Similarmente, desde que escrevi que 2019 seria o meu ano da reflexão e da intencionalidade, tudo que leio ou consumo de maneira geral parece apontar para isso, em especial para um aspecto crucial desse propósito: manter um caderno ou diário. Depois de muito acompanhar o trabalho do Austin Kleon e ler os seus livros mais de uma vez, resolvi ler Roube como um Artista mais atentamente, e a sua principal recomendação está lá: mantenha um “arquivo de roubos”, capturando toda ideia interessante com que você se depara. Aí a Thaís publicou uma resenha entusiasmada de O Método Bullet Journal, e quando eu fui ler, o choque: o Bullet Journal não é para publicar resenhar floridas no Instagram, mas para facilitar que você reflita sobre sua vida. Motivado especialmente por esses livros, comecei no final do ano passado a manter um Bullet Journal mais atentamente, depois de alguns anos de maneira bem “irregular”, escrevendo mais listas pontuais de tarefas ou resumos de livros/artigos. Agora, quase não se passa um dia em que não registre o que aconteceu no meu dia e expressando, mesmo de forma resumida, minhas emoções.

Cadernos modelo Neon da marca Tilibra
Meninos não vestem rosa… mas podem ter caderno rosa?

A legenda da foto acima não é mera ironia. Desde que comecei meu tratamento contra depressão e ansiedade, uma coisa já ficou clara na terapia: como homem numa família rígida, eu nunca aprendi a lidar com minhas emoções. Por isso, o exercício de dizer para o papel como determinado evento fez eu me sentir tem valor inestimável. Qualquer colega meu de trabalho pode atestar que eu ainda tenho problemas em modular a maneira como me expresso em relação a algo que me desagrada, mas acreditem — seria bem pior sem esses artifícios terapêuticos.

Usar um diário para desabafar não é novidade; mas como falei, estou rodeado de referências a esses benefícios. Austin Kleon resumiu bem: “é um ótimo lugar para ter má ideias”. Cal Newport recomenda escrever cartas para seu futuro eu (mas, como eu, também acredita que devemos escrever para seu eu presente). Greg McKweon diz que, ao usar um journal (diário, em inglês), você se torna o jornalista da sua vida e sabe onde discernir o essencial.

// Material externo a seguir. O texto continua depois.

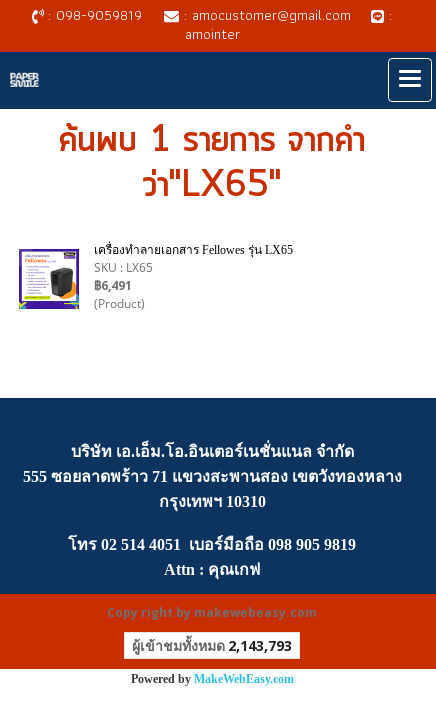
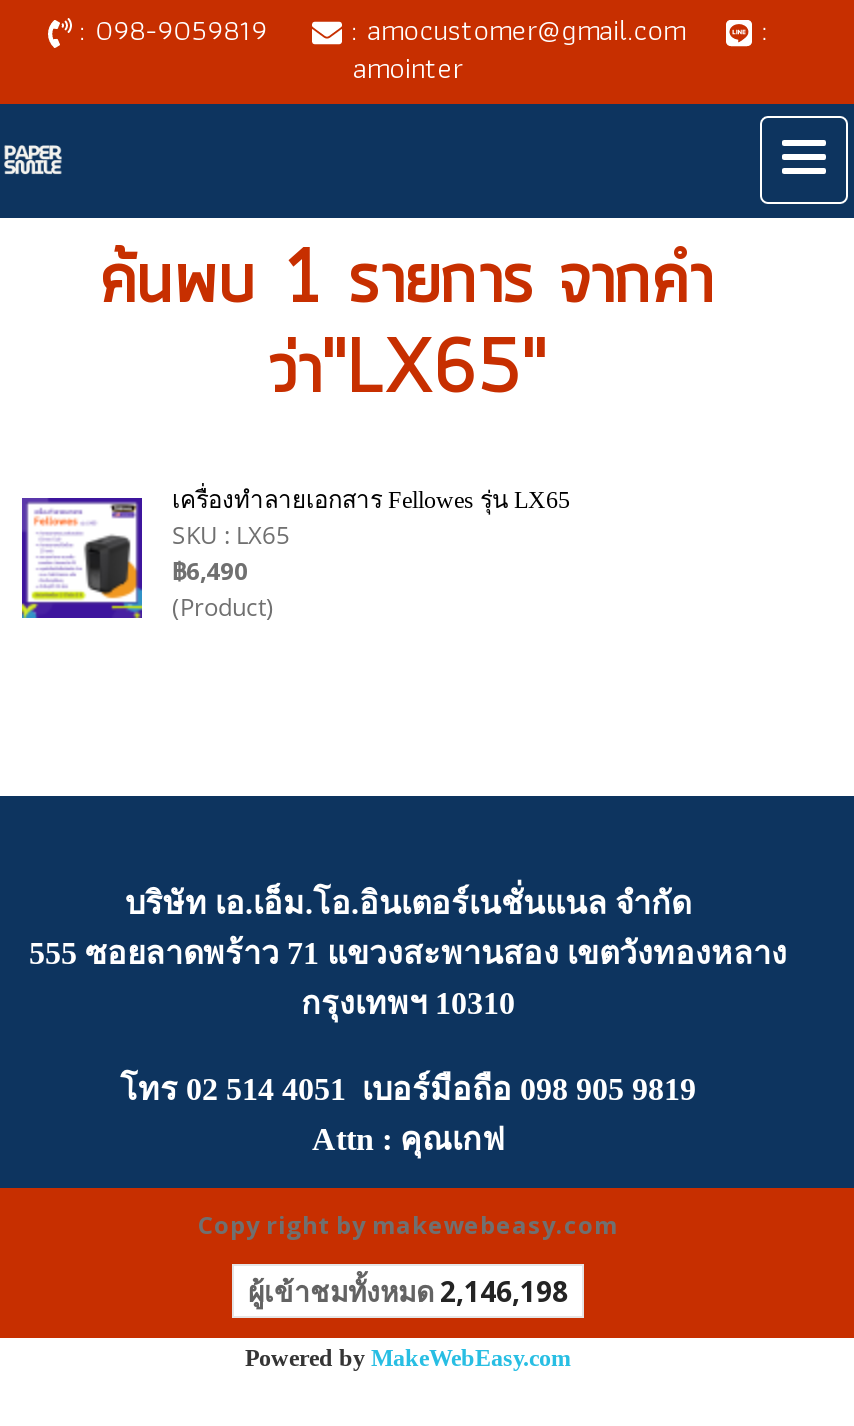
- ฿6,491
+ ฿6,490

- ผู้เข้าชมทั้งหมด 2,143,793
+ ผู้เข้าชมทั้งหมด 2,146,198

Mas o meu Bullet Journal não é apenas uma ferramenta psicológica. Ainda estou aprendendo a fazer um planejamento do mês, visualizando todos os principais eventos e tarefas numa página:

Registro Mensal do Bullet Journal, mostrando minha agenda e metas para o mês
Todo dia, eu mantenho o Registro Diário, registrando minhas tarefas, tento fazer meu planejamento a la Cal Newport, e ainda registro algo pelo que sou grato no dia de hoje:

Quando leio no Kindle ou escuto um áudio-livro, eu anoto no meu Bullet Journal as principais ideias que aprendi:

Enfim, esse é o meu começo da prática de manter um Bullet Journal, algo que tem sido de muita ajuda no meu dia a dia. Eu já escrevi antes sobre manter um diário, mas fazê-lo de maneira analógica tem um outro poder muito maior de calma e reflexão.

Quanto a ferramentas, eu adoto esses cadernos Neon da Tilibra. E tenho muitas canetas espalhadas pela minha casa, minha mochila e minha mesa no laboratório, de maneira que não consigo recomendar apenas uma marca.

Como o leitor deve perceber, eu estou numa fase obsessiva sobre cadernos, Bullet Journals, diários e criatividade, por isso vou adorar ler qualquer comentários nesse sentido!